Loquendo Logo

Understanding the importance of speech in in-car navigation solutions:
LOQUENDO AUTOMOTIVE SOLUTION

Authors: Luisa Cordano, Silvio Nasi


Ever since the first product launches by Honda and Pioneer in the early 90s, automotive navigation systems have come a long way and are now a must have accessory of undoubted utility. Whether fully integrated in the car's dashboard or an aftermarket device, the sales of driver assistance and navigation systems have been constantly growing: in 2005 the Personal Navigation Devices (PND) market has been estimated by Canalys to be about 6 million units in Europe alone.
The appeal that these systems have had to the general public has resulted in the launch of a large number of new products for all pockets, especially in the aftermarket, portable device segment, ranging from "all-in-one" PNDs, to PDAs or Smartphones with a GPS receiver or external Bluetooth-based GPS device.

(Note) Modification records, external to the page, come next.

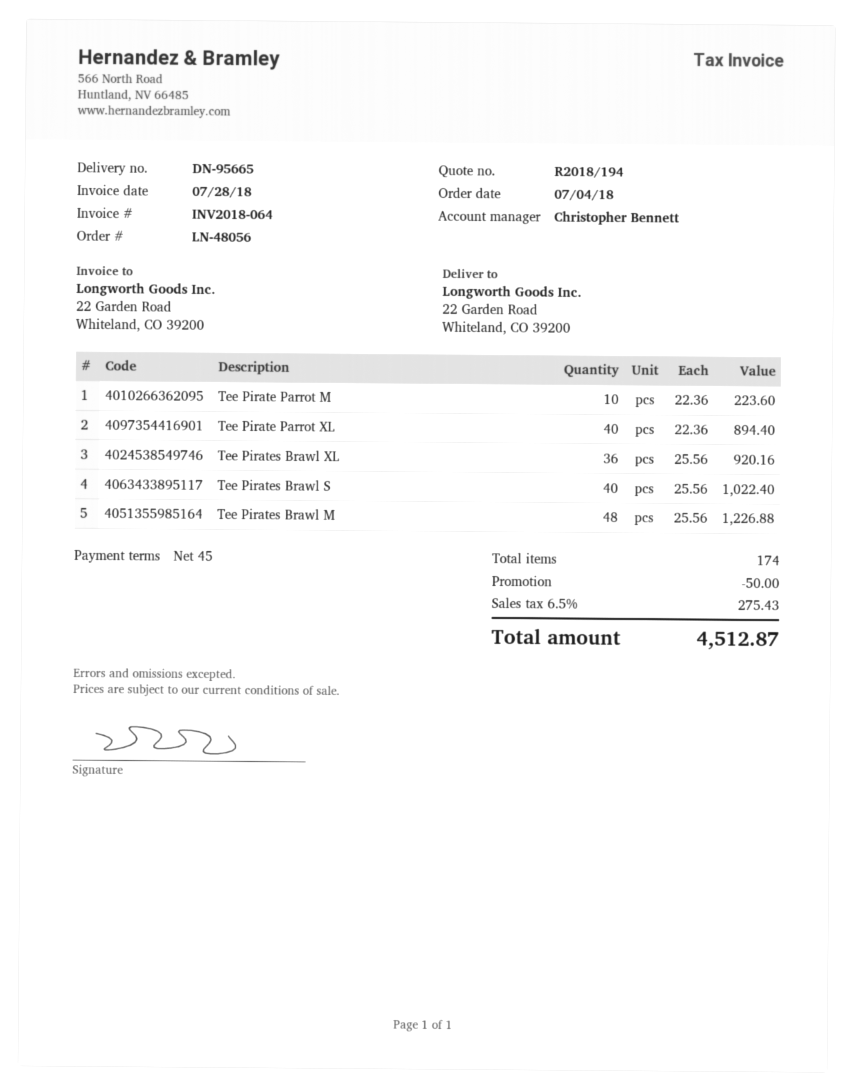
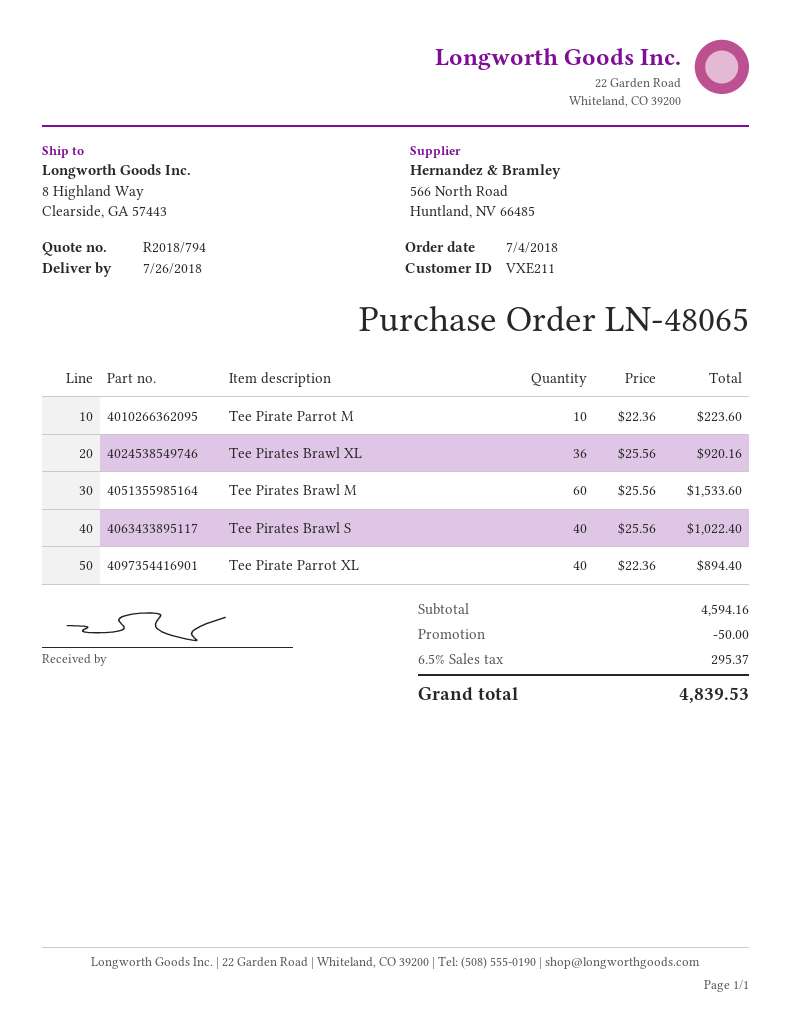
quote number: R2018/194 -> R2018/794
order number: LN-48056 -> LN-48065
ship to: 22 Garden Road, Whiteland, CO 39200 -> 8 Highland Way, Clearside, GA 57443
Tee Pirates Brawl M: 48 x 25.56 = 1226.88 -> 60 x 25.56 = 1533.60
tax: 6.5% = 275.43 -> 6.5% = 295.37
total: 4512.87 -> 4839.53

A common function that all these systems have is the ability to give spoken instructions to the driver, whose primary task is obviously to look at the road and drive safely without putting himself or others at risk. This speech interface with the navigation system has previously consisted solely of a defined set of standard messages, such as: "in 200 meters turn right" or "take the second exit" and so on. These messages had to be prepared, translated into different languages, recorded in studios and then inserted as audio files in the navigation application. This task must be carefully planned as recordings are expensive and speakers not always immediately available, thus making it difficult to add new prompts or a new language to existing applications.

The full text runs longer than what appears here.